**Material provided:**
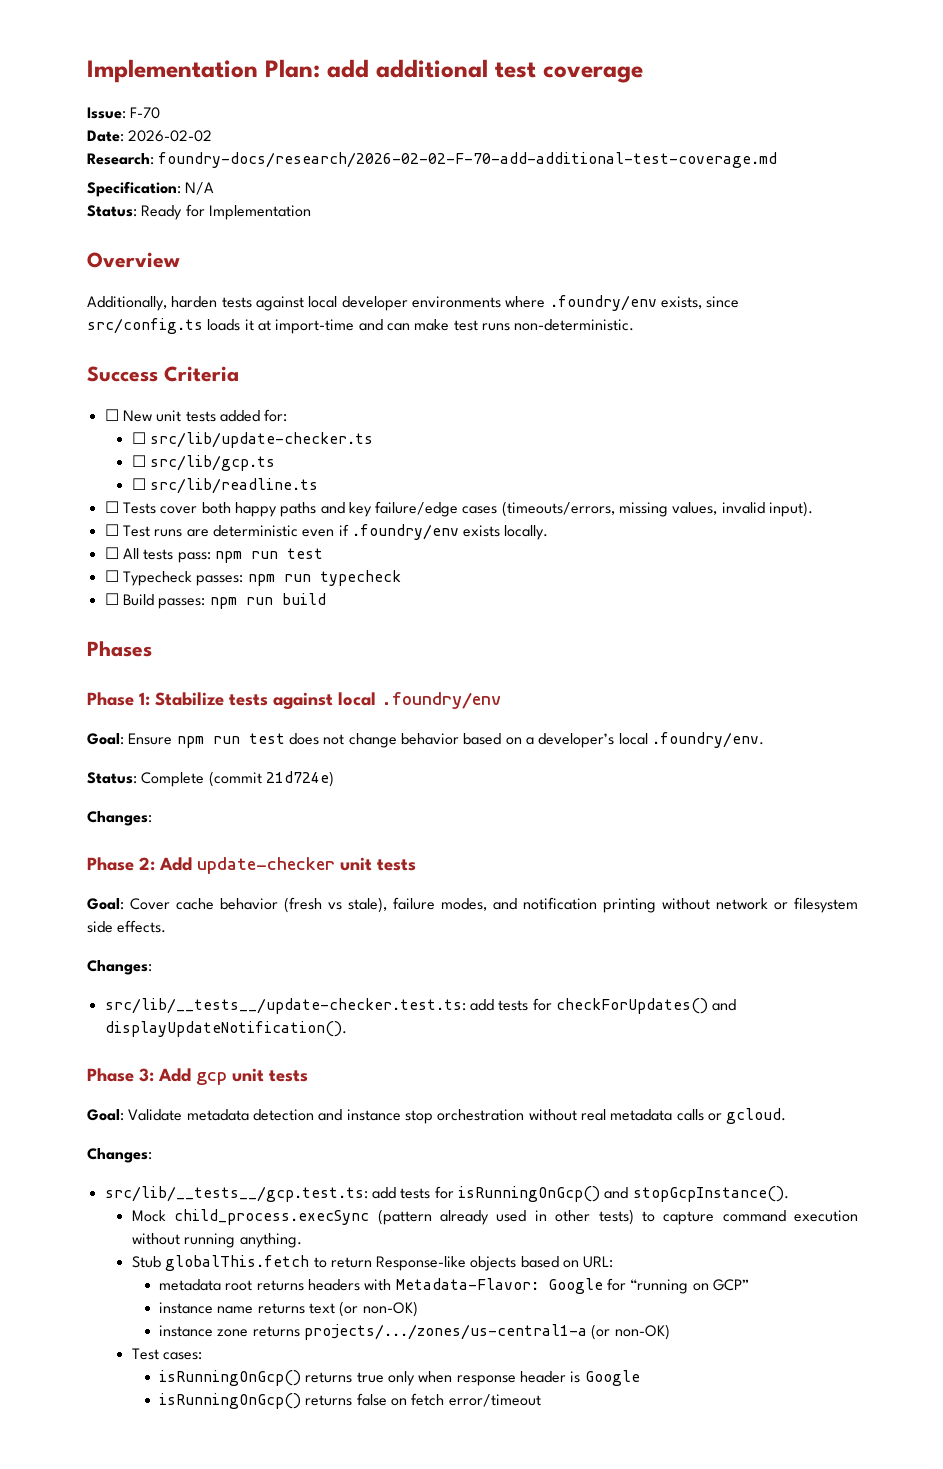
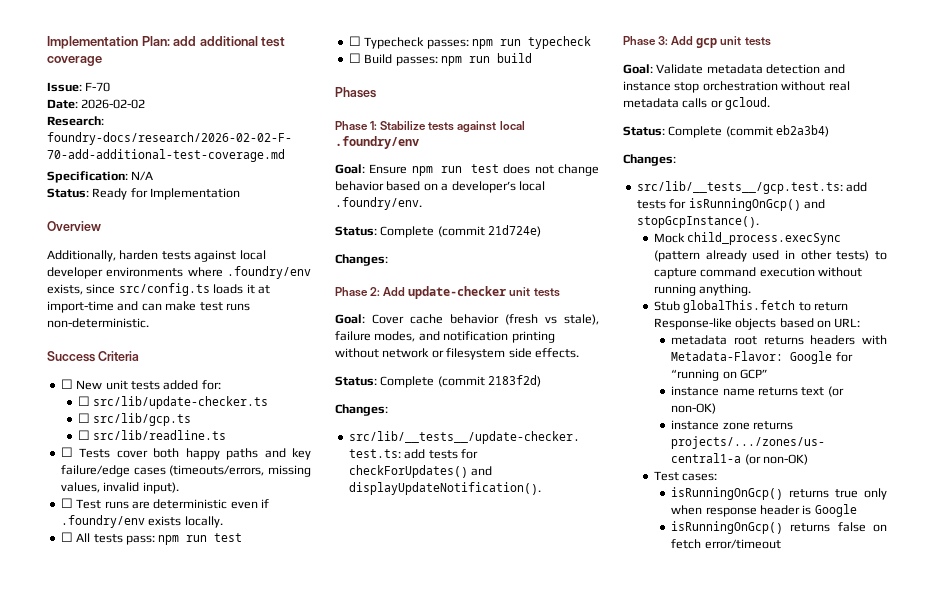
+ Status: Complete (commit 2183f2d)
+ Status: Complete (commit eb2a3b4)

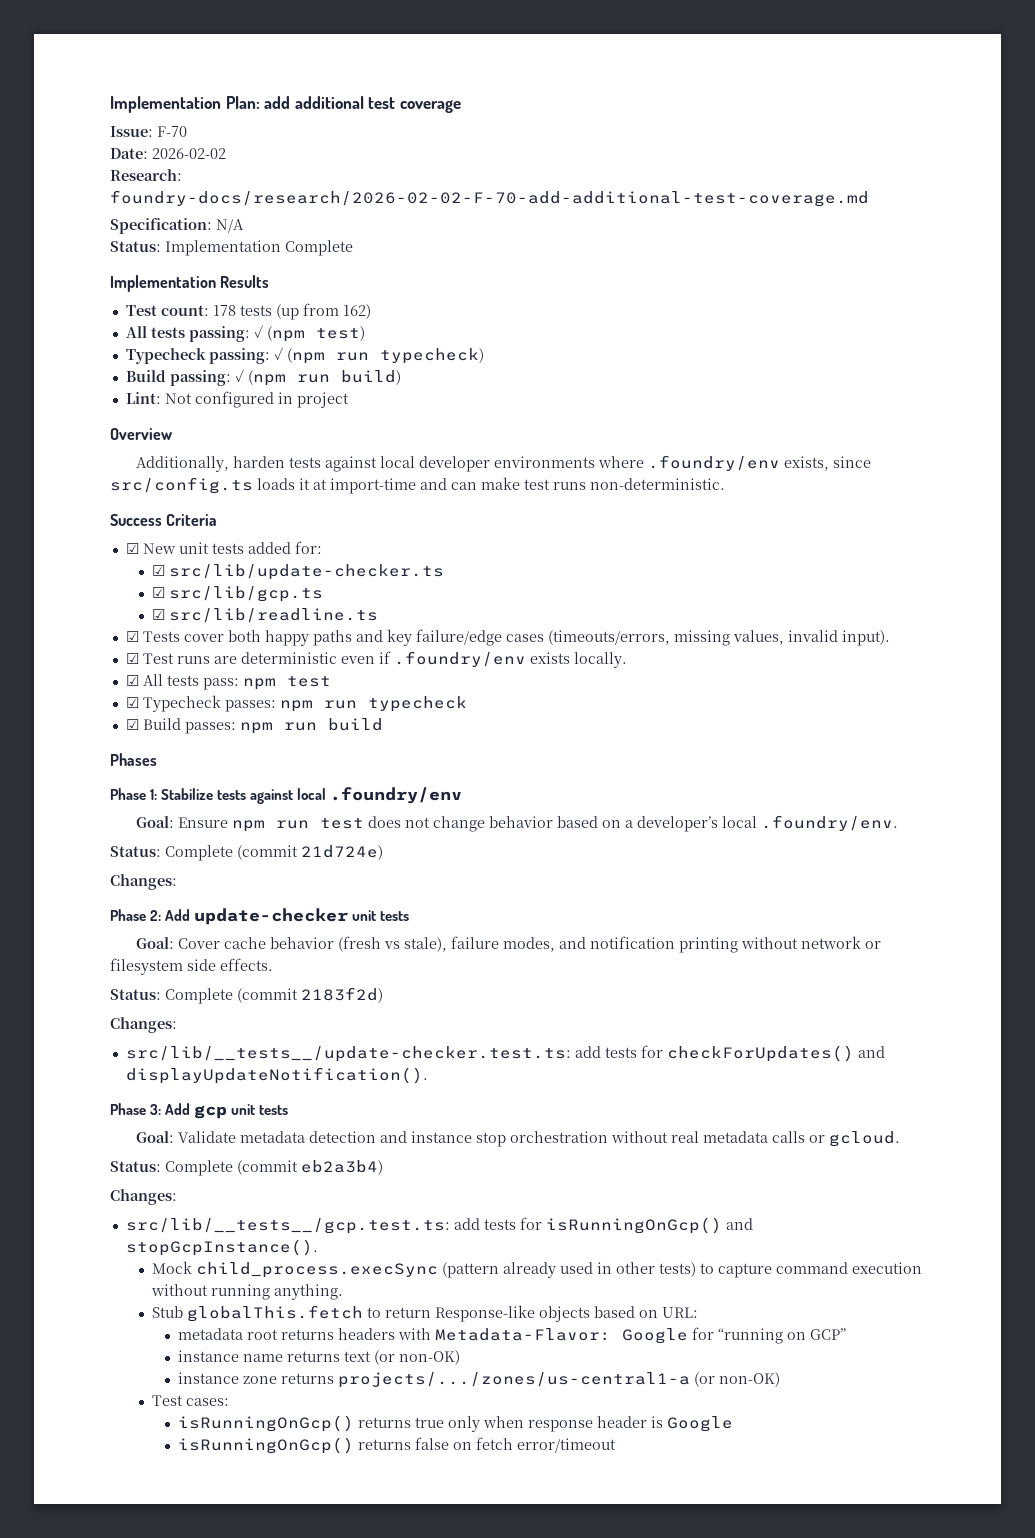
- Status: Ready for Implementation
+ Status: Implementation Complete
+ Implementation Results
+ Test count: 178 tests (up from 162)
+ All tests passing: ✓ (npm test)
+ Typecheck passing: ✓ (npm run typecheck)
+ Build passing: ✓ (npm run build)
+ Lint: Not configured in project
- ☐ New unit tests added for:
+ ☑ New unit tests added for:
- ☐ src/lib/update-checker.ts
+ ☑ src/lib/update-checker.ts
- ☐ src/lib/gcp.ts
+ ☑ src/lib/gcp.ts
- ☐ src/lib/readline.ts
+ ☑ src/lib/readline.ts
- ☐ Tests cover both happy paths and key failure/edge cases (timeouts/errors, missing values, invalid input).
+ ☑ Tests cover both happy paths and key failure/edge cases (timeouts/errors, missing values, invalid input).
- ☐ Test runs are deterministic even if .foundry/env exists locally.
+ ☑ Test runs are deterministic even if .foundry/env exists locally.
- ☐ All tests pass: npm run test
+ ☑ All tests pass: npm test
- ☐ Typecheck passes: npm run typecheck
+ ☑ Typecheck passes: npm run typecheck
- ☐ Build passes: npm run build
+ ☑ Build passes: npm run build

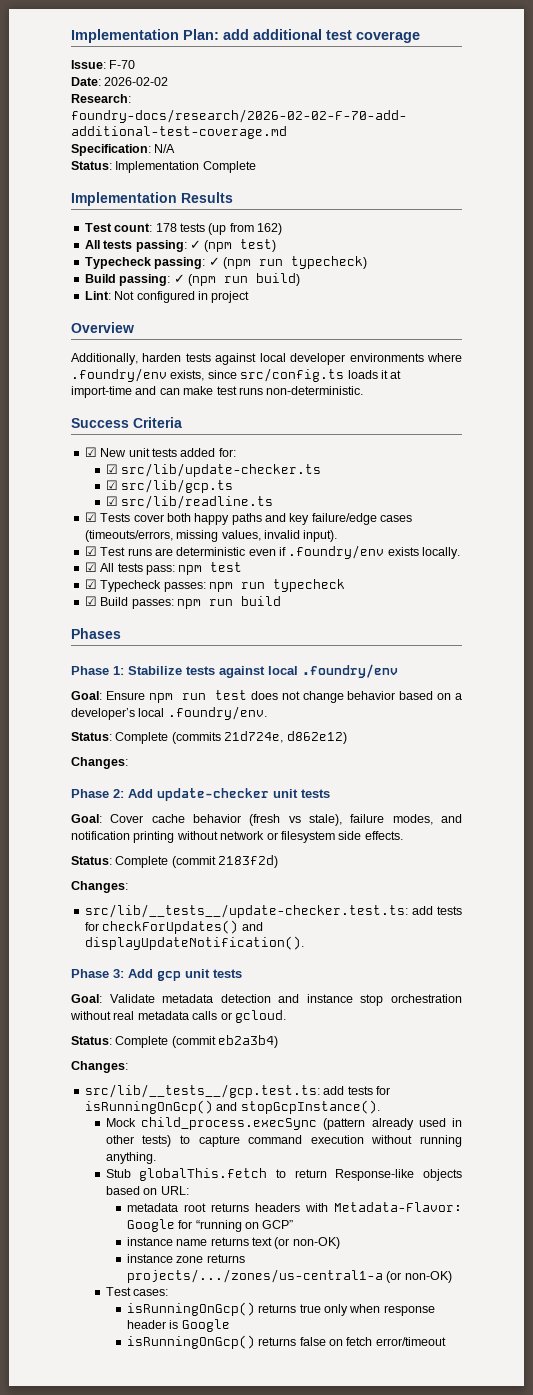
- Status: Complete (commit 21d724e)
+ Status: Complete (commits 21d724e, d862e12)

**Your goal:**
Skipping any pictures, transcribe the full listing exactly.

**Response to this exercise:**
+ Status: Complete (commit 2183f2d)
+ Status: Complete (commit eb2a3b4)

- Status: Ready for Implementation
+ Status: Implementation Complete
+ Implementation Results
+ Test count: 178 tests (up from 162)
+ All tests passing: ✓ (npm test)
+ Typecheck passing: ✓ (npm run typecheck)
+ Build passing: ✓ (npm run build)
+ Lint: Not configured in project
- ☐ New unit tests added for:
+ ☑ New unit tests added for:
- ☐ src/lib/update-checker.ts
+ ☑ src/lib/update-checker.ts
- ☐ src/lib/gcp.ts
+ ☑ src/lib/gcp.ts
- ☐ src/lib/readline.ts
+ ☑ src/lib/readline.ts
- ☐ Tests cover both happy paths and key failure/edge cases (timeouts/errors, missing values, invalid input).
+ ☑ Tests cover both happy paths and key failure/edge cases (timeouts/errors, missing values, invalid input).
- ☐ Test runs are deterministic even if .foundry/env exists locally.
+ ☑ Test runs are deterministic even if .foundry/env exists locally.
- ☐ All tests pass: npm run test
+ ☑ All tests pass: npm test
- ☐ Typecheck passes: npm run typecheck
+ ☑ Typecheck passes: npm run typecheck
- ☐ Build passes: npm run build
+ ☑ Build passes: npm run build

- Status: Complete (commit 21d724e)
+ Status: Complete (commits 21d724e, d862e12)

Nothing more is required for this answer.